A recent decision reiterates the importance of credible expert evidence in litigation relating to contaminated property.
The Plaintiff claimed that well water on her property was contaminated as a result of the application of municipal sewage (biosolids) waste to the neighbouring farmland owned by the Defendant. She sought damages from the neighbouring property owner on the basis of negligence and nuisance. The Defendant subsequently brought a third party claim against Wessuc Inc, the company responsible for applying the biosolids, as well as against the company that was leasing the farm and had arranged for the application of the nutrient.

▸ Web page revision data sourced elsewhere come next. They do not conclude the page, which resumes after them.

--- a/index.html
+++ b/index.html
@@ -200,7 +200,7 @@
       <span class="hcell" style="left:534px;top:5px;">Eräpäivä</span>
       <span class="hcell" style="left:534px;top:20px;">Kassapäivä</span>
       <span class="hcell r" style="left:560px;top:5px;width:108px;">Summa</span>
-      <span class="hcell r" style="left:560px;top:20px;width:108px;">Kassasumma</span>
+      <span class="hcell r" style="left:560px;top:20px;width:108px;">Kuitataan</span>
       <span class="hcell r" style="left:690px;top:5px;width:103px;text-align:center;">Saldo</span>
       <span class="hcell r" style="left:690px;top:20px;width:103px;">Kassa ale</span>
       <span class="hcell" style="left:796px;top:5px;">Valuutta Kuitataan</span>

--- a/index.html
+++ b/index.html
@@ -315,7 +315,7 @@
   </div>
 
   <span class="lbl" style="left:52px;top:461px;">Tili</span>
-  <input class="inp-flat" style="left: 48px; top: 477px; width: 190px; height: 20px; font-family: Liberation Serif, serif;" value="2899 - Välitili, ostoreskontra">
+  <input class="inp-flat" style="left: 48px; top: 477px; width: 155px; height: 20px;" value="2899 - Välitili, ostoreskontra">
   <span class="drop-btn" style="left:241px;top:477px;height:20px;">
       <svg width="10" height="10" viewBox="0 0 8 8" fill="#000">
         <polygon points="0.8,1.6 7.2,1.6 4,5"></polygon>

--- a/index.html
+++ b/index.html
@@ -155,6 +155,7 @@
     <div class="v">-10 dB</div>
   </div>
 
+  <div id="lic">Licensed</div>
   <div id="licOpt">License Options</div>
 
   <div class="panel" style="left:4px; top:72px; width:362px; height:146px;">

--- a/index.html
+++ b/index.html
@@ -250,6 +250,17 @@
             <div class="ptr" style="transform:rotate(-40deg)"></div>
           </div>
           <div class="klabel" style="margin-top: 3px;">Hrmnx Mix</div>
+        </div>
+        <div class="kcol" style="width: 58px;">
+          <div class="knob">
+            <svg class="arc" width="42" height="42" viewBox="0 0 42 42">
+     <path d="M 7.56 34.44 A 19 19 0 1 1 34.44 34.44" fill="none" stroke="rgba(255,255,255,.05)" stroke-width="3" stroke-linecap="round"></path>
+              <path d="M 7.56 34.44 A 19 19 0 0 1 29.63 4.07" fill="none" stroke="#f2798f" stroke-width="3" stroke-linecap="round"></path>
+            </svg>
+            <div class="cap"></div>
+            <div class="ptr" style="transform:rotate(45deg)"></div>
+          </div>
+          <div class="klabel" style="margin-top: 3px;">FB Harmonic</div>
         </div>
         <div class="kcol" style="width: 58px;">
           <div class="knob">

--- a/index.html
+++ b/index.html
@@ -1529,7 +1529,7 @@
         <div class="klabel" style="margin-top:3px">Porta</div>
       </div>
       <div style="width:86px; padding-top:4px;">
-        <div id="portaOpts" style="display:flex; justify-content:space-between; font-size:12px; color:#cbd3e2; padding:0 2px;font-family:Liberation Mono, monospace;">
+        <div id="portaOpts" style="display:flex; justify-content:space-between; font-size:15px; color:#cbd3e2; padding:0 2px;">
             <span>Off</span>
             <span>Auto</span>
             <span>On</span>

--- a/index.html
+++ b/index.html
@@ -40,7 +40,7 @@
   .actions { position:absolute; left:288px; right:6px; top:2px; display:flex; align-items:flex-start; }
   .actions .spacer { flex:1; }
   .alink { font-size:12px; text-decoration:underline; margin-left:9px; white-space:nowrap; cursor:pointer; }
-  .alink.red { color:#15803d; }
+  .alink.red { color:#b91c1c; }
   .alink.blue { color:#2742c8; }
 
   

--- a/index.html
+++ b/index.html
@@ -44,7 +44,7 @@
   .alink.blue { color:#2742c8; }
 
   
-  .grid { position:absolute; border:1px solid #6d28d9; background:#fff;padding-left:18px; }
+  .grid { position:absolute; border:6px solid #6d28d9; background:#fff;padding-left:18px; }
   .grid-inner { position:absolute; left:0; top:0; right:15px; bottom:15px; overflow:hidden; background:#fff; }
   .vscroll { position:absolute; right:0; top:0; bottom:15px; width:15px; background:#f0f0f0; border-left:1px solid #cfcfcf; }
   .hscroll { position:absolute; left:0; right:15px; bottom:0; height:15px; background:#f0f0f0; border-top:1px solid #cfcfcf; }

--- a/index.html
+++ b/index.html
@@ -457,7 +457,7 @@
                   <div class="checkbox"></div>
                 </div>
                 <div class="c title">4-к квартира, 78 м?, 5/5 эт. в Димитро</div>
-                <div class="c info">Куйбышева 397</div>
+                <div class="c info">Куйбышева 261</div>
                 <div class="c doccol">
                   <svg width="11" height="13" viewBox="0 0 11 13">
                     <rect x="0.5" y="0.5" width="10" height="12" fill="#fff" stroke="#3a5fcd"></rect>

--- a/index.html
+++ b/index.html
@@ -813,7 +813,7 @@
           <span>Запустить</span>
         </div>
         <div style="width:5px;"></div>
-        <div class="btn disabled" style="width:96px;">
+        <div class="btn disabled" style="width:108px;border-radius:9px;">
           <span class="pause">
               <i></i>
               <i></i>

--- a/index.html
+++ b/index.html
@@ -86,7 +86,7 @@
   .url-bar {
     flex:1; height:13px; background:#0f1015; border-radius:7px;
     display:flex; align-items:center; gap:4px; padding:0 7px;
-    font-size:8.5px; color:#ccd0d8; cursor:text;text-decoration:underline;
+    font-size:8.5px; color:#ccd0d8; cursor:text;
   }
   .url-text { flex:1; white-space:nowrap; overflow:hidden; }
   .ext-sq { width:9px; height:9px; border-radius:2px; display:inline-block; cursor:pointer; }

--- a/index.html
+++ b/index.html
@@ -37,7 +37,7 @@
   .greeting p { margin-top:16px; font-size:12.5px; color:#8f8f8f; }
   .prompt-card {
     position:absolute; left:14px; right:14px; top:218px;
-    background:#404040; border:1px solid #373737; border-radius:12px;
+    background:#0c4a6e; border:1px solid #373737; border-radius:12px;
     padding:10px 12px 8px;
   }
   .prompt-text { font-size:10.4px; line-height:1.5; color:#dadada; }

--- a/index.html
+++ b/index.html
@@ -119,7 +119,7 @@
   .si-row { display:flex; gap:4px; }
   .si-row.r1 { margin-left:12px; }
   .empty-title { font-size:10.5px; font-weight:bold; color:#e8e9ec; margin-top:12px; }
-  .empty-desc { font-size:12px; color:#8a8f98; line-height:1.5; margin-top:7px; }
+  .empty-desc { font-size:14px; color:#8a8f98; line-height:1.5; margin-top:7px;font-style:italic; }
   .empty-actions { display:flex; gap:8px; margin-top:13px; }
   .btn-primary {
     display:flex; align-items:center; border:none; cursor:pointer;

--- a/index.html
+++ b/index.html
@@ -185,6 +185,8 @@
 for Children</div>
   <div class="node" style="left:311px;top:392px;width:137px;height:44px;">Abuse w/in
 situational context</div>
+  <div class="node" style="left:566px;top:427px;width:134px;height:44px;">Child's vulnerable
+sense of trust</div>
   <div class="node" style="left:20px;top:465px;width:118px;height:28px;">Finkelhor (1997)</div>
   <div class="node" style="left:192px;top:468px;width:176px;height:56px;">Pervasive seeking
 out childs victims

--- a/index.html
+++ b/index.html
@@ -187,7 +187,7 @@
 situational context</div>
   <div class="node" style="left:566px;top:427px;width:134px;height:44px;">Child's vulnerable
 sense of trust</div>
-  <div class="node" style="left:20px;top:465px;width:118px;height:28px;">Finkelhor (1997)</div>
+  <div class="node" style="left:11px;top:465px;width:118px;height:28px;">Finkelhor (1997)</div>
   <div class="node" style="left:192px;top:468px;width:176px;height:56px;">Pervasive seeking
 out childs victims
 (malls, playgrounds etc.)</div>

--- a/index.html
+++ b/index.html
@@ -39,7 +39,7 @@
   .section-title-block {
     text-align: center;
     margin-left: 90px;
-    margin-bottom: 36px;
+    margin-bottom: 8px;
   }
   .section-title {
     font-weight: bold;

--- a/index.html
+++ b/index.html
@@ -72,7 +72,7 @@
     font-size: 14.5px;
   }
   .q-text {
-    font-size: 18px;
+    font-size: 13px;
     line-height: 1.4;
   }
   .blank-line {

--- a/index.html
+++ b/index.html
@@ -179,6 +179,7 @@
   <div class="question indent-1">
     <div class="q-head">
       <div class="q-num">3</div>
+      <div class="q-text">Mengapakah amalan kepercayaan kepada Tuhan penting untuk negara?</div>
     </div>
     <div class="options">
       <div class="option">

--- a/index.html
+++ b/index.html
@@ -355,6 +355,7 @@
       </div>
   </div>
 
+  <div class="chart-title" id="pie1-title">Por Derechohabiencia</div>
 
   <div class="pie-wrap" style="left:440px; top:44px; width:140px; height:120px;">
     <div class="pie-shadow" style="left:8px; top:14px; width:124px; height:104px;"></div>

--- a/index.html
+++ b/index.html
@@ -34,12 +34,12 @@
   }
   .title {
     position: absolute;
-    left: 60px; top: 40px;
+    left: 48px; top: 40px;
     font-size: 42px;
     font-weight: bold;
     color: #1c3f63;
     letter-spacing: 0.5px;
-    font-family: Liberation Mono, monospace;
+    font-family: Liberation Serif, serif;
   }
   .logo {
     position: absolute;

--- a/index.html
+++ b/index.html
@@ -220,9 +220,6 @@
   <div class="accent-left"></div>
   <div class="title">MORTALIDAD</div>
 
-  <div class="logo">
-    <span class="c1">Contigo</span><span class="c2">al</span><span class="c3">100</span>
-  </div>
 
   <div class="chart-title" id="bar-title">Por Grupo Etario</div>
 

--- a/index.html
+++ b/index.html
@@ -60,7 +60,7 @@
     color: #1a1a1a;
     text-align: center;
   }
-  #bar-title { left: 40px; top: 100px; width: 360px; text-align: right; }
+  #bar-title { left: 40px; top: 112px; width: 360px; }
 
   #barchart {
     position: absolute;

The Plaintiff did not allege that the application of the nutrients had been done unreasonably, but that desiccation cracks in the soil at the time of application resulted in a preferential pathway for the contaminants to enter her well water.
The Court dismissed the claim.
The application of the biosolids to the field had been approved by the Ministry of the Environment and Climate Change, and numerous protective measures had been undertaken to ensure no well water was affected.
Upon hearing a detailed analysis of the evidence, the Court was not convinced there was evidence of E. coli in the Plaintiff’s well water. The Court was persuaded by the evidence of a Wessuc employee who was directly involved the events. By contrast, the Court found the Plaintiff’s expert evidence, provided by an engineering consultant, to be inconsistent and flawed.